"It feels good," Vogelsong said afterward. "You can start a trend with something like this."
Yes, you can. Or you can merely repeat a formula followed the first time around.
The Giants entered October knowing their offense is deeper, more multidimensional, more capable of the big inning than the one that went all the way two years ago. But they weren't as certain their rotation would come up as clutch as it once did. Tim Lincecum went backward this season, and Vogelsong and Madison Bumgarner had a somewhat suspect September showing. Barry Zito was back in the limelight, and no one quite knew if this was a good thing.
First-round survival against the Reds came not so much as a product of the starters' showing, but because the Giants were opportunistic on offense, efficient on defense and reliable in relief. The historic erase of an 0-2 deficit with three wins on the road had the effect of overshadowing the rather unsettling reality that no Giants starter had managed to make it through six innings.
But when the Giants lost Game 1 of this NLCS, with Bumgarner unable to limit or hold the baserunners surrounding him in a 3 2/3-inning disaster, alarms went off.
"We needed innings," reliever Jeremy Affeldt said succinctly.
Vogelsong delivered seven of them, and it was sweet relief to the relievers, and to manager Bruce Bochy.
"He got us deep in the game and got us a quality start, which we needed sorely," Bochy said. "It's just nice to have him on track throwing the ball the way he is. When he's on top of his game, he's tough."
In the aftermath of this series-evening win, the Giants were also talking about the toughness of Marco Scutaro, the victim of Matt Holliday's overly aggressive slide into second base in the first inning. Scutaro stayed in the game to deliver a big hit in the fourth before leaving with a hip injury, and the hit he took from Holliday seemed to liven up the Giants' dugout.
Make no mistake, though. As much as that play might have set an emotional tone for this triumph, it was Vogelsong who kept the momentum in motion, one uneventful inning after another. He was shaky in the second, giving up an RBI double to Cardinals pitcher Chris Carpenter, of all people.
But when he settled in, locating his fastball on both sides of the plate and befuddling a Cards offense that had been scoring more than six runs a game this postseason, he was all but untouchable. Vogelsong threw 106 pitches, 69 for strikes. The Cards have an unrelenting lineup, but Vogelsong wasn't afraid to challenge them inside and didn't allow himself to get beat over the plate.
"He went out there, got ahead of hitters, threw a lot of first-pitch strikes," the Cardinals' Jon Jay said. "He wasn't in many hitters' counts. I don't even know if he got to many two- or three-ball counts."
And a Giants team that got 11 quality starts in 15 postseason games in 2010 finally got its first of '12, with Vogelsong allowing just a run on four hits with two walks and four strikeouts.
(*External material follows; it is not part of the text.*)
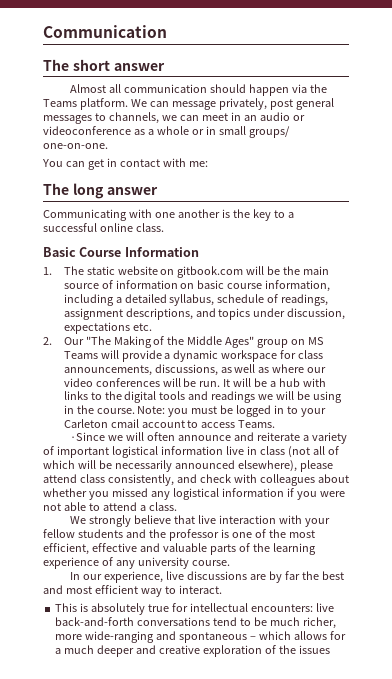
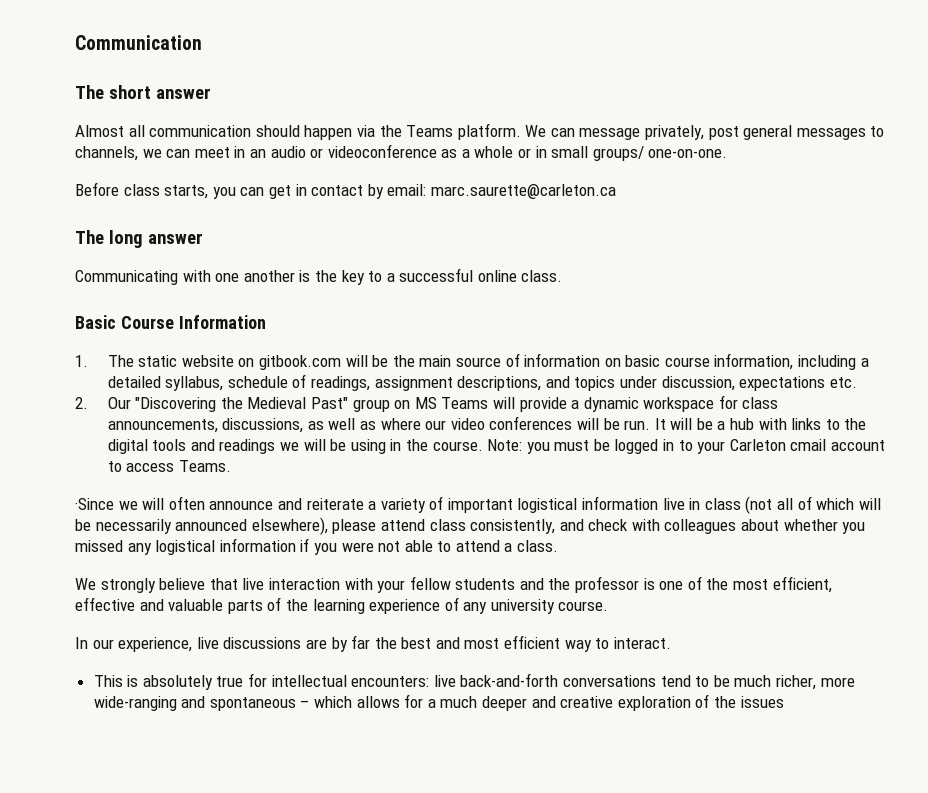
[42,159,63,167] You -> [75,182,236,199] Before class starts, you
[162,158,208,167] with me: -> [367,184,616,199] by email: marc.saurette@carleton.ca
[85,336,255,348] "The Making of the Middle Ages" -> [135,397,348,412] "Discovering the Medieval Past"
"We've obviously had some rough outings here to start this postseason," Vogelsong said. "It was something that I really didn't think about going into the game, because there's enough pressure and thoughts going through your mind other than thinking about trying to make it past the sixth inning. It's something you really don't need to add to your plate."
No, but Vogelsong has now removed that topic of conversation from the table, shifting the focus instead to a Cards club that has been equally ineffective in getting quality innings out of its starting staff.
It's too soon to know if this was a series-shifter, but you could certainly see a scenario in which Matt Cain carries the torch. The statistics might refute the existence of momentum, but ballplayers buy into it. When at their best, rotations are an alignment of competitive individuals who try to top each other, all for the greater good. Apply that attitude to October, and it can take you a long way -- a fact the Giants know quite well from past experience.
Vogelsong wasn't along for that ride. But the 2012 NLCS is evened up and started anew because he went back to that basic blueprint. It all felt so familiar.
"That's about what it looked like in 2010," Aubrey Huff said. "Except back then, it would have been 2-1."